Investors are looking for assurances that this culture is successfully implemented
within the famously decentralized Berkshire Hathaway Companies as well.

In order to allow their investors to understand their workplace diversity, 87 of the


S&P 100 companies have released or have committed to releasing their EEO-1 form,
which is a standardized, government-mandated accounting of gender, race, and
ethnicity breakdown by employment levels.

By contrast, of the more than 60 companies Berkshire owns, only one has publicly
released this form. One company. This is not the leadership that Mr. Buffett is known
for. The company’s inclusion data on the hiring, retention, and promotion rates of
diverse employees must also be shared for investors to have a full understanding of
the actual experience of not only Berkshire’s employees, but of its portfolio
companies’ employees as well.

The board has released insufficient information to assure investors that it is attentive
to diversity, equity and inclusion at Berkshire Hathaway Companies. We encourage
transparency even in the face of imperfection in order to show that the company’s
leaders are truly committed to change and to attracting, retaining, and promoting the
best possible employees.
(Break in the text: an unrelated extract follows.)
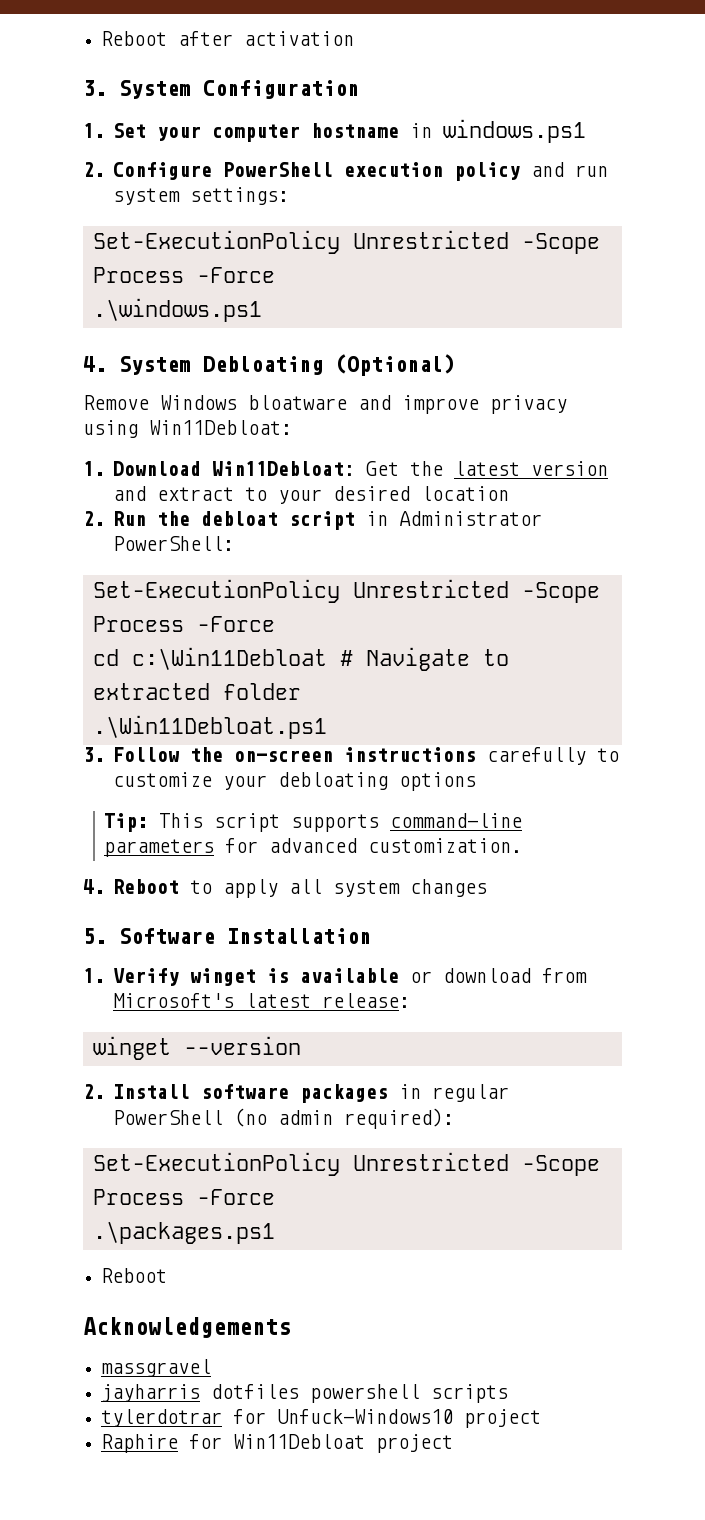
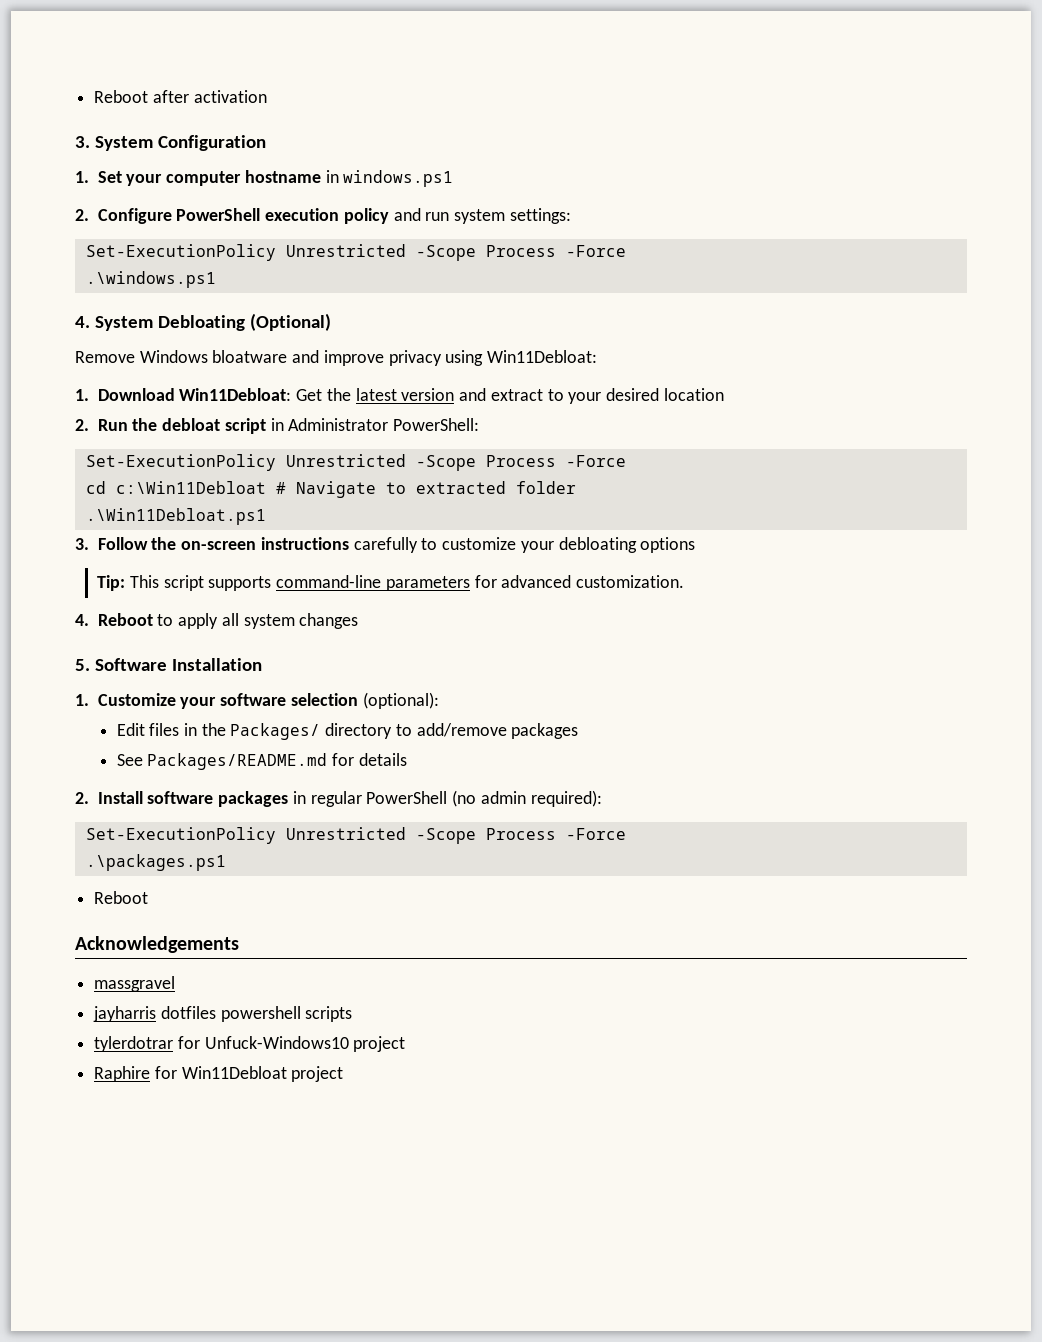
- 1. Verify winget is available or download from Microsoft's latest release:
- winget --version
+ 1. Customize your software selection (optional):
+ Edit files in the Packages/ directory to add/remove packages
+ See Packages/README.md for details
Thank you. (Applause)

WARREN BUFFETT: I certainly agree with you that my sisters were better looking,
smarter, had better personalities. And in 1930, they had a father, mother and teachers
who loved them like they loved me. And if I’d been born female, Black, in various
other countries, I would not have had remotely the life I’ve enjoyed.
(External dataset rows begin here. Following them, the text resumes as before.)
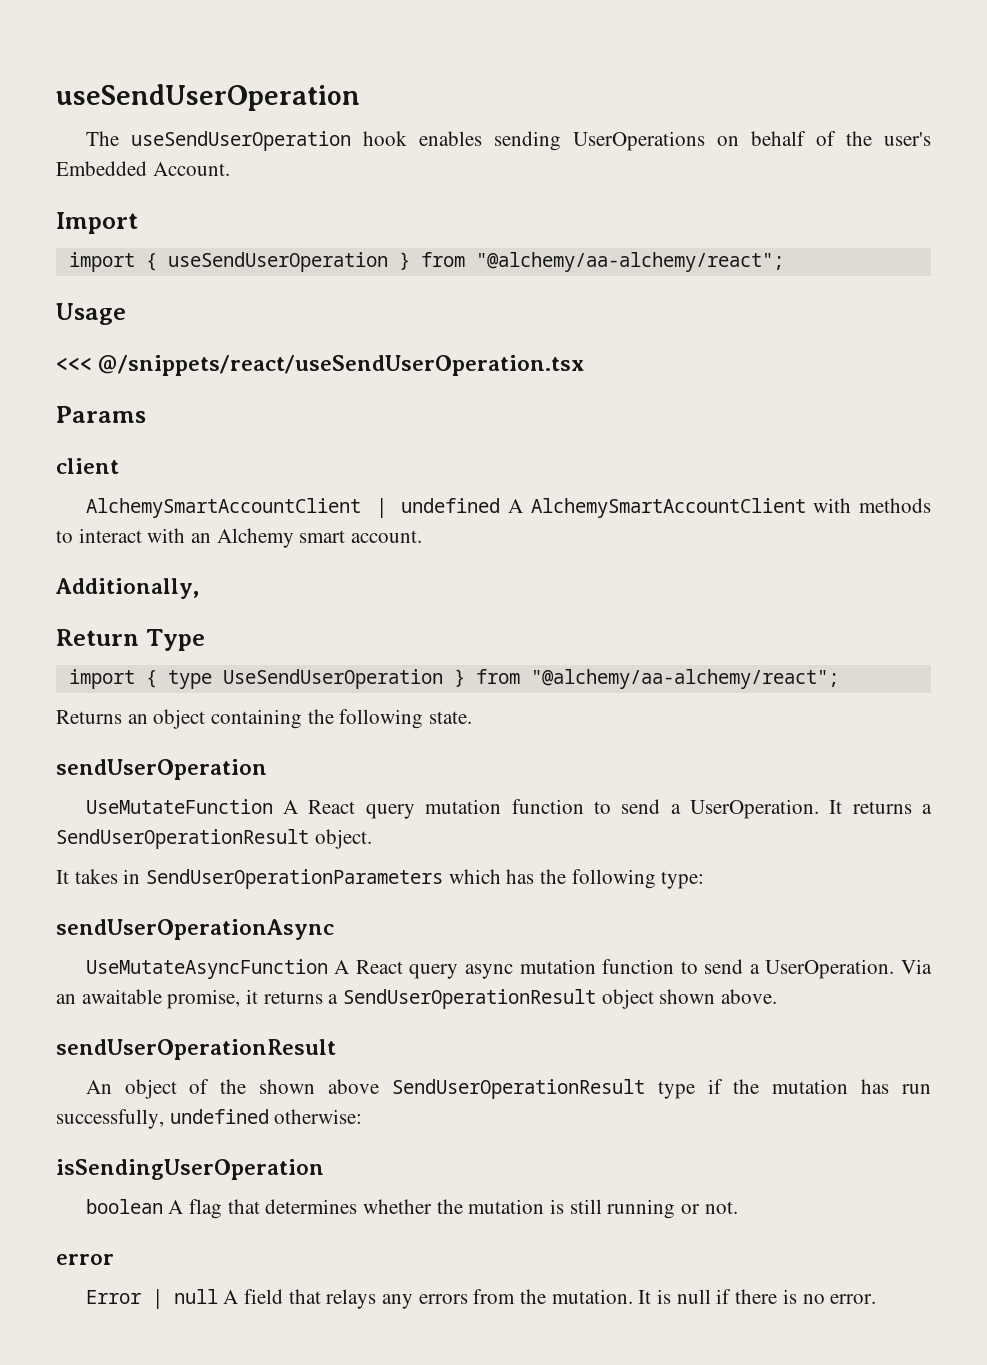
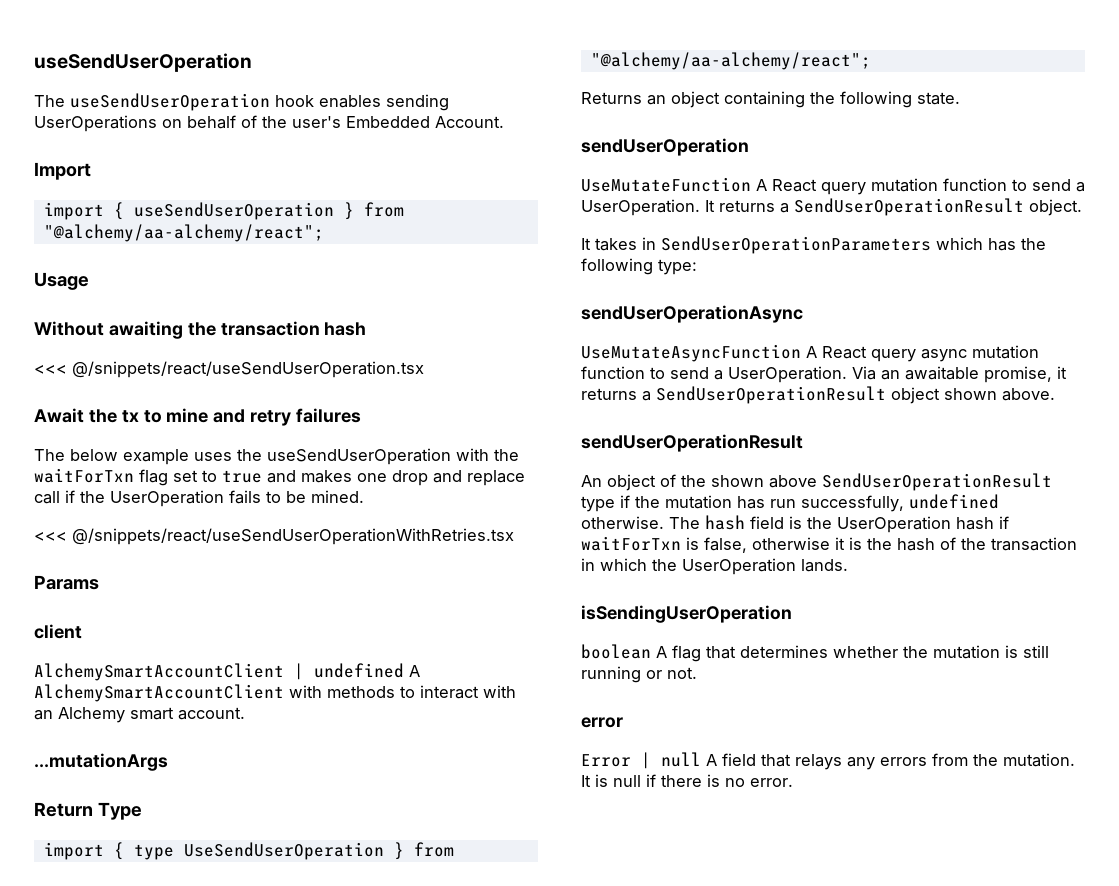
+ Without awaiting the transaction hash
  <<< @/snippets/react/useSendUserOperation.tsx
+ Await the tx to mine and retry failures
+ The below example uses the useSendUserOperation with the waitForTxn flag set to true and makes one drop and replace call if the UserOperation fails to be mined.
+ <<< @/snippets/react/useSendUserOperationWithRetries.tsx
- Additionally,
+ ...mutationArgs
- An object of the shown above SendUserOperationResult type if the mutation has run successfully, undefined otherwise:
+ An object of the shown above SendUserOperationResult type if the mutation has run successfully, undefined otherwise. The hash field is the UserOperation hash if waitForTxn is false, otherwise it is the hash of the transaction in which the UserOperation lands.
But if what the people at the top believe is important in terms of how our subsidiaries
behave, certainly there’s everybody that runs any one of our subsidiaries knows how I
feel. They also know that they’re in charge of their own business.

And that we think we’ve got great leaders in virtually every company we have. Every
now and then, we find we’ve made a mistake obviously. But if the idea that we should
replace any of the people that run the businesses, I just don’t think that’s the way to
operate.

And I will tell you, just so that the question doesn’t come up later, in terms of our
shareholders, by again a four or five to one vote, voters of the owners of the Berkshire
Company, forgetting about A or B shares, you know, basically the big funds that are
worried about what their perception is but also may well believe it. Who knows what
people’s motivations are.

Somebody said that the word motivation should never be used in the singular, because
we really don’t know. But the one thing is that it’s very hard to find people that are
running big institutions that, you know, are acting against their self-interest.
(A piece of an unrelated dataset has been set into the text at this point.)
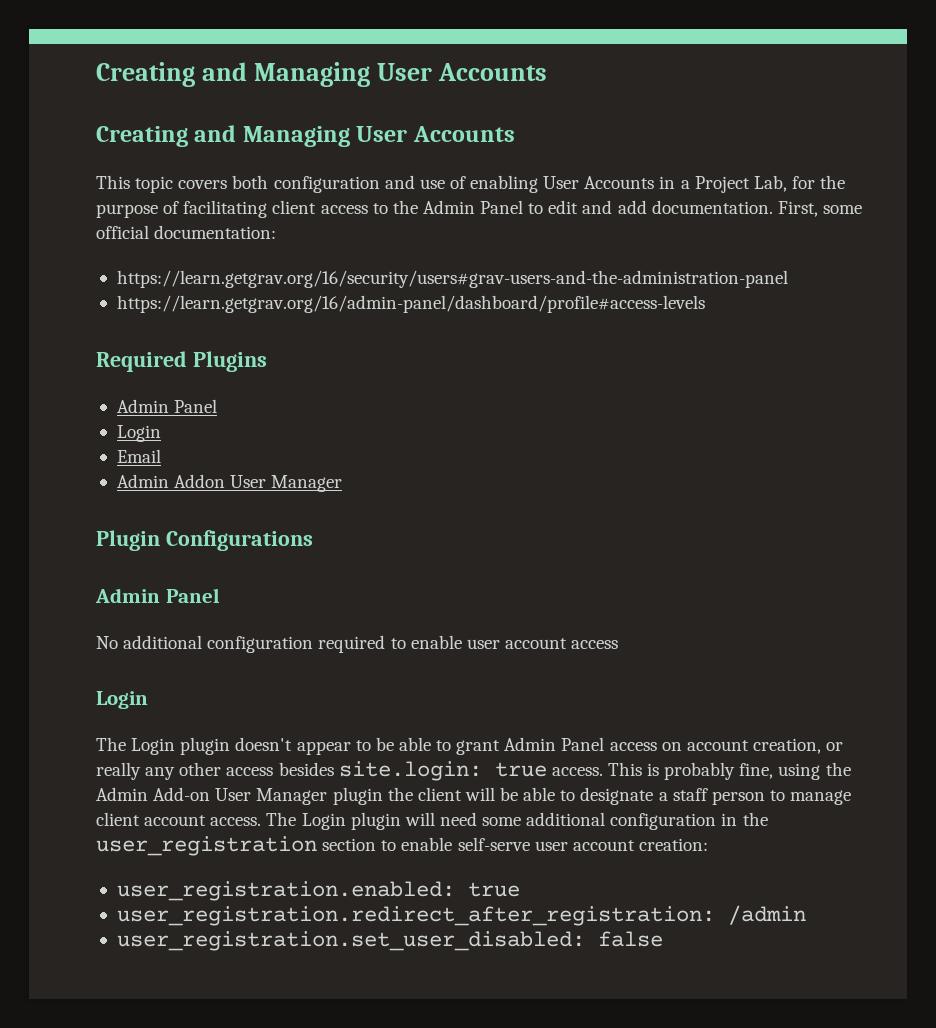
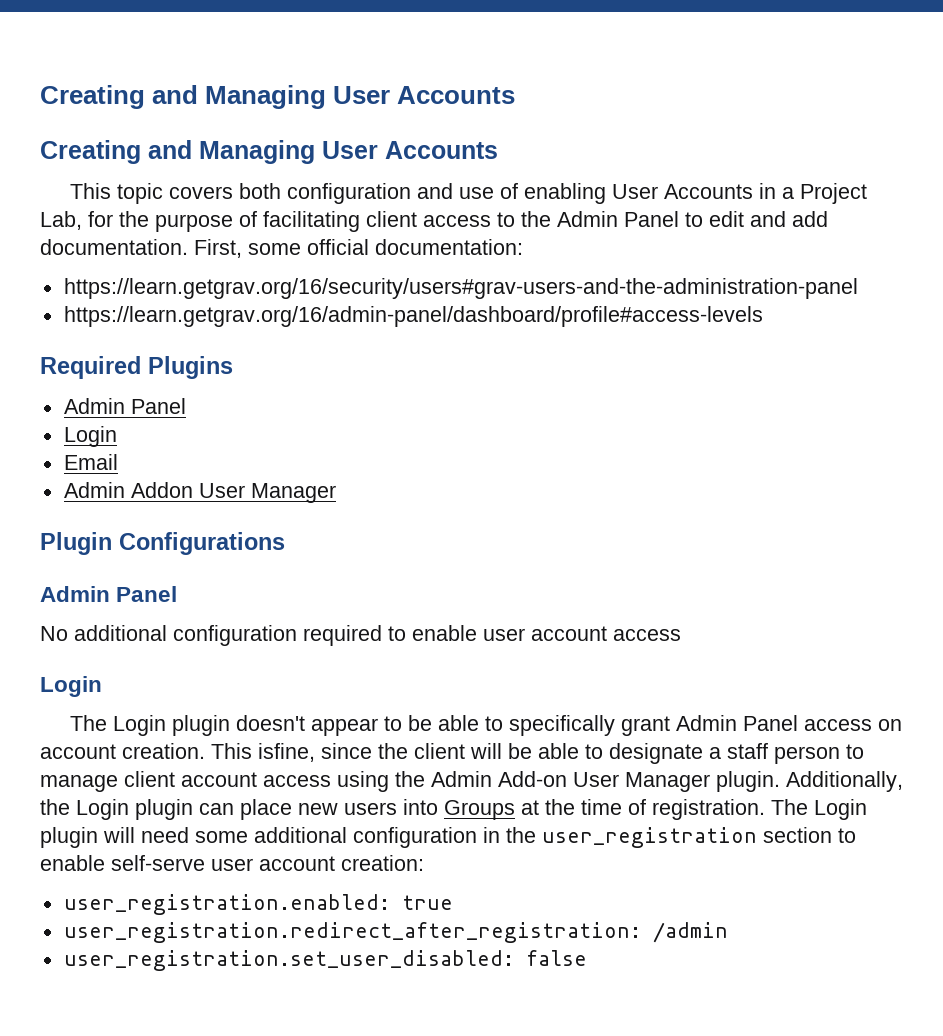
- The Login plugin doesn't appear to be able to grant Admin Panel access on account creation, or really any other access besides site.login: true access. This is probably fine, using the Admin Add-on User Manager plugin the client will be able to designate a staff person to manage client account access.
+ The Login plugin doesn't appear to be able to specifically grant Admin Panel access on account creation. This isfine, since the client will be able to designate a staff person to manage client account access using the Admin Add-on User Manager plugin. Additionally, the Login plugin can place new users into Groups at the time of registration.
Now it doesn’t mean they’re acting for their self-interest necessarily. They’re acting
for a lot of reasons. But it’s something that if you could change that in people, it
would do a lot more for Americans in the future. But you basically can’t change that.

I mean, it’s a situation of how people behave in protecting essentially their own
interests. And their own interests 40 or 50 years ago was essentially to regard
corporate America as a boys’ club. And that’s not acceptable anymore, so they
changed.

But they haven’t changed as much by a substantial margin in relation to Blacks. And
that’s where we are as a society. But overwhelmingly, our shareholders don’t agree
with you, even though you gave them a chance to express their view on it. So Ms.
Amick, when you’re ready, you may give your report.
REBECCA AMICK: My report is ready. The ballot of the proxy holders in response
to proxies that were received through last Thursday evening cast 123,614 votes for the
motion and 373,925 votes against the motion. As the number of votes against the
motion exceeds a majority of the number of votes of all Class A and Class B shares
properly cast on the matter, the motion has failed. The certification required by
Delaware law of the precise count of the votes given to the secretary to be placed with
the minutes of this meeting.

WARREN BUFFETT: Thank you, Ms. Amick. Proposal failed. (Applause)

FEMALE VOICE: I move that this meeting be adjourned.

FEMALE VOICE: I second the motion to adjourn.